This is the part 3 of 4 of the “Lessons learnt from building Data Science systems at Barclays” series.
Exploratory Data Analysis / Research
Exploratory analysis should precede and follow any task from the modelling, design and development to the benchmarking. Major problem is how do you share, track and monitor your findings? How do you make your analysis repeatable and scrutinizable from the outside? This is still an open problem.
Notebooks tend to be the best tools for the job, careful though. EDA is an open research/investigation task, thus you need a criteria to draw the line of when to stop. My suggestion is avoiding scope-free analysis but always accompany EDA with a well define goal/task. In a small and clearly defined task you know what you want to achieve, you just don’t know how to and what obstacles you may find.
A proposed sequential but iterative workflow is:
- The planned story defines the high level goal you are working towards to.
- Then start your EDA and as soon as you find something interesting you can stop investigating and define a development sub-ticket.
- You now start developing the minimum amount of code that implements the specified requirements defined during the analysis step.
Those requirements should not change after the first definition, you want to complete that and then refactor it later into another sub-ticket or in a different iteration.

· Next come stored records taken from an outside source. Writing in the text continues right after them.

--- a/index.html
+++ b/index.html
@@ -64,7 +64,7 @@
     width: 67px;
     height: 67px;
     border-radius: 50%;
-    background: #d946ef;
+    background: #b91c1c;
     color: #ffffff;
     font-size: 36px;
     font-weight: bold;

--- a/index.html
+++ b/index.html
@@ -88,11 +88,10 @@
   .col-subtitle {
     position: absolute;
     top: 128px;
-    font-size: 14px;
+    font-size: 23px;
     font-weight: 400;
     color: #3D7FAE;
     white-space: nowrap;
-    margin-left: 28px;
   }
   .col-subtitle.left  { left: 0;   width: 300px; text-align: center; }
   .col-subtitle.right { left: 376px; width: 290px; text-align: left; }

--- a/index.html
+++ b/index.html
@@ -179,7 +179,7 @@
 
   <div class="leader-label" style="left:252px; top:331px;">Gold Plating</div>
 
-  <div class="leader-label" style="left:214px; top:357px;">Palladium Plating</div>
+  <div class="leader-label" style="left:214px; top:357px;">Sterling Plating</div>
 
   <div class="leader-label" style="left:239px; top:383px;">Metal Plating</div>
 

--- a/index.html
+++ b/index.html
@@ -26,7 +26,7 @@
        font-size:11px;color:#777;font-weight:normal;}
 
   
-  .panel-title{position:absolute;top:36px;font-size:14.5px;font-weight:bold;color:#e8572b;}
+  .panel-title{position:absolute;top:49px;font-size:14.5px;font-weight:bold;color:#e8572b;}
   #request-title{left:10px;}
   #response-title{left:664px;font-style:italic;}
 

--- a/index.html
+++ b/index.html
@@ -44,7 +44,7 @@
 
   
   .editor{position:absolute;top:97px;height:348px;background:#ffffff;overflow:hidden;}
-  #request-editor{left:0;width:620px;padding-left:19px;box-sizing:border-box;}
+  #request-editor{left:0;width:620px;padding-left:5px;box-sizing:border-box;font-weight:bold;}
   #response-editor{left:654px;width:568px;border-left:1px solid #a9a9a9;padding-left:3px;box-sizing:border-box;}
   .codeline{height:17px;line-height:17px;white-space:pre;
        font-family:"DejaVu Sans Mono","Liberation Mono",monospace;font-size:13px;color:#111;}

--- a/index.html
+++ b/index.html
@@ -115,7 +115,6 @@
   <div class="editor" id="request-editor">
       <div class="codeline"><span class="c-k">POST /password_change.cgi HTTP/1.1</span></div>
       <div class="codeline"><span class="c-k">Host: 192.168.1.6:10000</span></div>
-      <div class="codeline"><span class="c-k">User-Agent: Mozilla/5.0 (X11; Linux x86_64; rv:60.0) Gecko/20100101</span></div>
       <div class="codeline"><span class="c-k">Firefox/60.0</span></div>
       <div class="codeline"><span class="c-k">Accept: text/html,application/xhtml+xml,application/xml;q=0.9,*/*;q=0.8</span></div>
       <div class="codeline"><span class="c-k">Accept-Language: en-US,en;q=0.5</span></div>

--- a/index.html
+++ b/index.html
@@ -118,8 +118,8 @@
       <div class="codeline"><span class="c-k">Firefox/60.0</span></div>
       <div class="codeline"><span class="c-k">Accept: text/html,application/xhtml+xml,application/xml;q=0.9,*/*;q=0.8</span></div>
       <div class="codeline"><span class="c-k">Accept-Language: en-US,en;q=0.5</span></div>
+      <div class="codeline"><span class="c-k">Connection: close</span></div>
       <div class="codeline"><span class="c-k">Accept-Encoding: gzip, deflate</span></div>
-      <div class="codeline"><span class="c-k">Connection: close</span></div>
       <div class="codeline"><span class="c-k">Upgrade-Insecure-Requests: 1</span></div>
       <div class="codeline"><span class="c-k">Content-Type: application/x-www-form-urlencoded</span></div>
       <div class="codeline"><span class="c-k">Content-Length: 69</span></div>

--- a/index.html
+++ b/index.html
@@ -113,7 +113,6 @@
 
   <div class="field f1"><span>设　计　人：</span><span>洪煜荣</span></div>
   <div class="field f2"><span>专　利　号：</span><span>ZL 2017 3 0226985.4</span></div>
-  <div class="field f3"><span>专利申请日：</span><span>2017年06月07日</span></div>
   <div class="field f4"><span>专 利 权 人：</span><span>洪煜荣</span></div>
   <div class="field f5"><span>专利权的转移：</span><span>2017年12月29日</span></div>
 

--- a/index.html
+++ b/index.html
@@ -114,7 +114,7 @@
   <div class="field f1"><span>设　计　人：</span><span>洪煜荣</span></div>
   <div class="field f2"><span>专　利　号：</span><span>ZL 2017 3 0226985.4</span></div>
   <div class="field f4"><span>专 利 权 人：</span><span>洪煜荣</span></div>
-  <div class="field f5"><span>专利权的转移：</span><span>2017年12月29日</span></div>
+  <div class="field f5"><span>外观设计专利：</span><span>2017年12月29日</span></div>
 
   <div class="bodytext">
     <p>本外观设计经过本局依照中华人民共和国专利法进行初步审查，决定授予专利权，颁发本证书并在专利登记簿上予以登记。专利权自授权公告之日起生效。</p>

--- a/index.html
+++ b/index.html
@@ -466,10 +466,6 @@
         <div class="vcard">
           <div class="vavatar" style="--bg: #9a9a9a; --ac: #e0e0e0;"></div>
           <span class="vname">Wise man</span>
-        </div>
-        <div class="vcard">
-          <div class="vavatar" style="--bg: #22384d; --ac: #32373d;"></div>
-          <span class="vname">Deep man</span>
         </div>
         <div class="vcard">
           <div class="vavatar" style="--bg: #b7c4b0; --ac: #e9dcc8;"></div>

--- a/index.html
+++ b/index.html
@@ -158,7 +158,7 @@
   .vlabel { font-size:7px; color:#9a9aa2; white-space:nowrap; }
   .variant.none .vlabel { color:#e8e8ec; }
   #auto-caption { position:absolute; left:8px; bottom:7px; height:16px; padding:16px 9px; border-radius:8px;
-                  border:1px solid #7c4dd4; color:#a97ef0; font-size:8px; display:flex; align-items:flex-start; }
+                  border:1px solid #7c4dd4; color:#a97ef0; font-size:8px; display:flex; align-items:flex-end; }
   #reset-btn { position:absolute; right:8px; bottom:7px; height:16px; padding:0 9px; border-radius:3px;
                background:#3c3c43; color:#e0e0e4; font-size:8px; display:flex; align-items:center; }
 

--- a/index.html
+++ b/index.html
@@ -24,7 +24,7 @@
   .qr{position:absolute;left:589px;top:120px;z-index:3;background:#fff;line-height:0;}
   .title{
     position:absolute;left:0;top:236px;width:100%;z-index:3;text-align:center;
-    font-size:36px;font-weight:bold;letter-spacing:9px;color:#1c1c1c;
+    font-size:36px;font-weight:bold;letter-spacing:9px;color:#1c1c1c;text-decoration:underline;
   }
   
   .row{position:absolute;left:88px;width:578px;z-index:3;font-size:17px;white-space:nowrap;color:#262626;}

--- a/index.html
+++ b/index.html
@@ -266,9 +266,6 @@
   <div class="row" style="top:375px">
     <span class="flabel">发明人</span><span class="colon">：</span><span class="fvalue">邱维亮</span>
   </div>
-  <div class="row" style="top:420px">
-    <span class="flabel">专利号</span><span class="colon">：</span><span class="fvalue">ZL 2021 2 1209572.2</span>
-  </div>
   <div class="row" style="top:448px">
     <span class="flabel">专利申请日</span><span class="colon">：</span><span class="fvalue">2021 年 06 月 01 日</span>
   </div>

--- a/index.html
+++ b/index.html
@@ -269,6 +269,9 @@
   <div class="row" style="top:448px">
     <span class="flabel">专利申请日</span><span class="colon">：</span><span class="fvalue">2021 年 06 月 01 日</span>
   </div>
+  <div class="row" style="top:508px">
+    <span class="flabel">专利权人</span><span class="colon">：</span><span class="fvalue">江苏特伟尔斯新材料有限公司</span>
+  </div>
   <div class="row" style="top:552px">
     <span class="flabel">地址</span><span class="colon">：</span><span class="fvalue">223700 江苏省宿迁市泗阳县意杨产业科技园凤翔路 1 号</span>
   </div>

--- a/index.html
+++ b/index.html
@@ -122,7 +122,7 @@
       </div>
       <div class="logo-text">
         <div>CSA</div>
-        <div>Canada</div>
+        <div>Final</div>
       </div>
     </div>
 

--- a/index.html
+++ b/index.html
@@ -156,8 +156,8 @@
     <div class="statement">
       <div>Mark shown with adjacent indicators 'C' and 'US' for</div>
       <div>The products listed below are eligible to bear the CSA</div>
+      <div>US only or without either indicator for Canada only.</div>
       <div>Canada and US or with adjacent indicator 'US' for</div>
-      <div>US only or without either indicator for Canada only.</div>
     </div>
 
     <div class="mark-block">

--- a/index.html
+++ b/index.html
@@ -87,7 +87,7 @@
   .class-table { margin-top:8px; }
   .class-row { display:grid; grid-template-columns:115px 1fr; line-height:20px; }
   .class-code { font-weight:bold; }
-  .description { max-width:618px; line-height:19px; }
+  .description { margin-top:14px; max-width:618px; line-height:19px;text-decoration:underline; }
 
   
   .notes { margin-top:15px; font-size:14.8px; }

- Before to send it for review and/or solving the sub-ticket you should perform another EDA step to verify that the newly created branch meets the intended requirements. You are not solving the greater problem but you only care about the just-defined sub-problem. It is very dangerous to mix development and analysis at the same time since that you may end up into an infinite loop where you keep changing your requirements as you analyse and never get to an end.
- After completion of the subtask, you can switch back to the main workflow thread.
Suggestions are to time box any open-ended task. Say, you are going to spend no more than X hours/days on this research and before then you will come out with some development requirements or insights reporting that move the project towards the final story goal. Remember you will have to solve the story by the end of the sprint. Scope the problems small enough so that you reduce the risks of not meeting the expectations.
Get to an end-to-end as quick as possible and postpone any complication, ideas or new features to the next iterations. EDA/Research is generally a good place for filling your backlog for future scoping.
I leave it as an open question what to do with those notebooks after the investigation is completed. They are a bit tricky to maintain. When you produce a change to the codebase or a new dataset comes in, the notebooks become obsolete. We don’t want to refactor them every time to make sure they still work. I personally see notebooks more as a one-off analysis that are archived after being used.
I tend to translate all of my findings and assumptions in the form of project requirements so that they don’t get lost. In my opinion only the automated tasks should be maintained over time. Results from manual tasks that cannot be automated should be documented, stamped and archived in the wiki.
Unit tests make sure that the code does what is meant to do but that does not imply solving the right problem in an acceptable way. The evaluation strategy typically reflects the real-business scenario in which the model will be used. The choice of performance metrics must have a meaningful explanation within the business context. Metrics should be of easy interpretation from your stakeholders who generally are not data scientists and only speak the company business language.
Good tips is to create a Kaggle-like framework that:
- defines the APIs reflecting your custom data types
- use some abstract interface representing the particular implementation (could be split into multiple components, e.g. transformer, trainer, model)
- knows how to robustly validate the given implementation (e.g. cross-fold, domain specific splitting avoiding data leakage, mix of timestamp and customerId partitioning…)
- Produce one or a pool of interpretable performance metrics such as: mean average precision @ N, uplift, spam rate, loss rate, retention rate. Avoid abstract concepts like area under the curve or F-score.
Sooner you will find a blog post of our team regarding an offsite in Lanzarote where following the Kaggle-like structure we prototyped 6 different models for a recommender system in less than a week.
When building the evaluation framework, a few questions you want to ask are:
- What a positive/negative sample represent in this business scenario?
- Is recall important? Why do you care about accuracy?
- What actions can be taken upon prediction?
- In which form the model can be used? How the insights can be presented/visualized? Can it be integrated into an existing IT system?
- What are the capabilities/practical issues of following the decisions suggested by the model?
- What is the uplift of the data-driven solution compared to the traditional business as usual performance?
- How can you test the trained model in the live environment (is A/B testing possible or the bad scenario would cause a lot of damages)?
- Does the effectiveness of your solution only depends on your model or also from other parties? (e.g. predicting customers to contact for marketing purposes relies on the conversion rate of the marketing team as well)
- How can you feed-back the results for updating the model? At which rate? Is the model easy to update or must be re-trained for every new collected data? Can you re-train it within the update interval?
- Will the triggered actions influence the upcoming data (e.g. a recommender system can change the distribution of the future population)? Are there any amplification effect (if you recommend most popular items, those will become even more popular and so on…).
My experience suggests that the more the time spent in implementing a robust and exhaustive evaluation framework the easier and reliable will be maintaining and improving the system later. Time spent here is a good investment and requires a lot of thinking from all of the 3 data science aspects: business, statistics and engineering.
It is a good practice to demo advances and new results to the team and/or stakeholder at the end of the sprint. Feeling the continuous pace of delivering and improvement is an excellent psychological element and increase trustiness and confidence.
Moreover is the place where scrutiny comes in and you can have your methodology and interpretations challenged. Any deliverable or document presented during the demo should be stored in the wiki with a date associated to it.